Q: Who are the users?
A: Just as it is important for a
public speaker to know her audience in
order to provide a successful presentation and deliver the right
points, it is important to know who your users are and what can be
expected from them.
If you are administering an Intranet web service (internal to a
company, publicly inaccessible), you can tell what connection speed
most of your users have, the number of possible users, and therefore
the maximum request rate. You can be sure that the service will not
gain a sudden popularity that will drive the demand rate up
exponentially. Since there are a known number of users in your
company, you know the expected limit. You can optimize the Intranet
web service for high-speed connections, but don't
forget that some users might connect to the Intranet with a slower
dial-up connection. Also, you probably know at what hours your users
will use the service (unless your company has branches all over the
world, which requires 24-hour server availability) and can optimize
service during those hours.
If you are administering an Internet web service, your knowledge of
your audience is very limited. Depending on your target audience, it
can be possible to learn about usage patterns and obtain some
numerical estimates of the possible demands. You can either attempt
to do the research by yourself or hire professionals to do this work
for you. There are companies who release various survey reports
available for purchase.
Once your service is running in the ideal way, know what to expect by
keeping up with the server statistics. This will allow you to
identify possible growth trends. Certainly, most web services cannot
stand the so-called Slashdot Effect, which
happens when some very popular news service (Slashdot, for instance)

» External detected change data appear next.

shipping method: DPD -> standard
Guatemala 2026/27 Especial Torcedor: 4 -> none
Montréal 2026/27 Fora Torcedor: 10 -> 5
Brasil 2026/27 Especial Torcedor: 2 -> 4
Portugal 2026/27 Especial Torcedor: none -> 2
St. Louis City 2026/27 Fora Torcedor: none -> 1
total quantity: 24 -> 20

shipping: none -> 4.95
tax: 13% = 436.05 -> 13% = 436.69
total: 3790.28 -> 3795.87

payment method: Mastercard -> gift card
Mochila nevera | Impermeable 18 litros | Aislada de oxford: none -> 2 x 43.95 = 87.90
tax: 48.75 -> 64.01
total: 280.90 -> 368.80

releases an exotic report on your service and suddenly all readers of
this news service are trying to hit your site. The effect can be a
double-edged sword: on one side you gain free advertising, but on the
other side your server may not be able to withstand the suddenly
increased load. If that's the case, most clients may
not succeed in getting through.
Just as with the Intranet server, it is possible that your users are
all located in a given time zone (e.g., for a particular
country-specific service), in which case you know that hardly any
users will be hitting your service in the early morning. The peak
will probably occur during late evening and early night hours, and
you can optimize your service during these times.
Q: How can we protect ourselves from the Slashdot Effect?
A: Use mod_throttle. mod_throttle allows you to limit the use of your
server based on different metrics, configurable per
vhost/location/file. For example, you can limit requests for the URL
/old_content to a maximum of four connections
per second. Using mod_throttle will help you prioritize different
parts of your server, allowing smart use of limited bandwidth and
limiting the effect of spikes.
Q: Does load balancing help in this area?
A: Yes. Load balancing, using mod_backhand, Cisco LocalDirector, or
similar products, lets you wring the most performance out of your
servers by spreading the load across a group of servers.
Q: How can we deal with the situation where we can afford only a limited
amount of bandwidth but some of the service's
content is large (e.g., streaming media or large files)?
A: mod_bandwidth is a module for the Apache web server that enables the
setting of server-wide or per-connection bandwidth limits, based on
the directory, size of files, and remote IP/domain.
Also see Akamai, which allows you to cache large content in
regionally specific areas (e.g., east/west coast in the U.S.).
The given list of questions is in no way complete, and each specific
project will have a different set of questions and answers. Some will
be retained from project to project; others will be replaced by new
ones. Remember that this is not a one-size-fits-all glove. While
partial functionality can generally be optimized using the same
method, you will have to go through this question-and-answer process
each time from scratch if you want to achieve the best performance.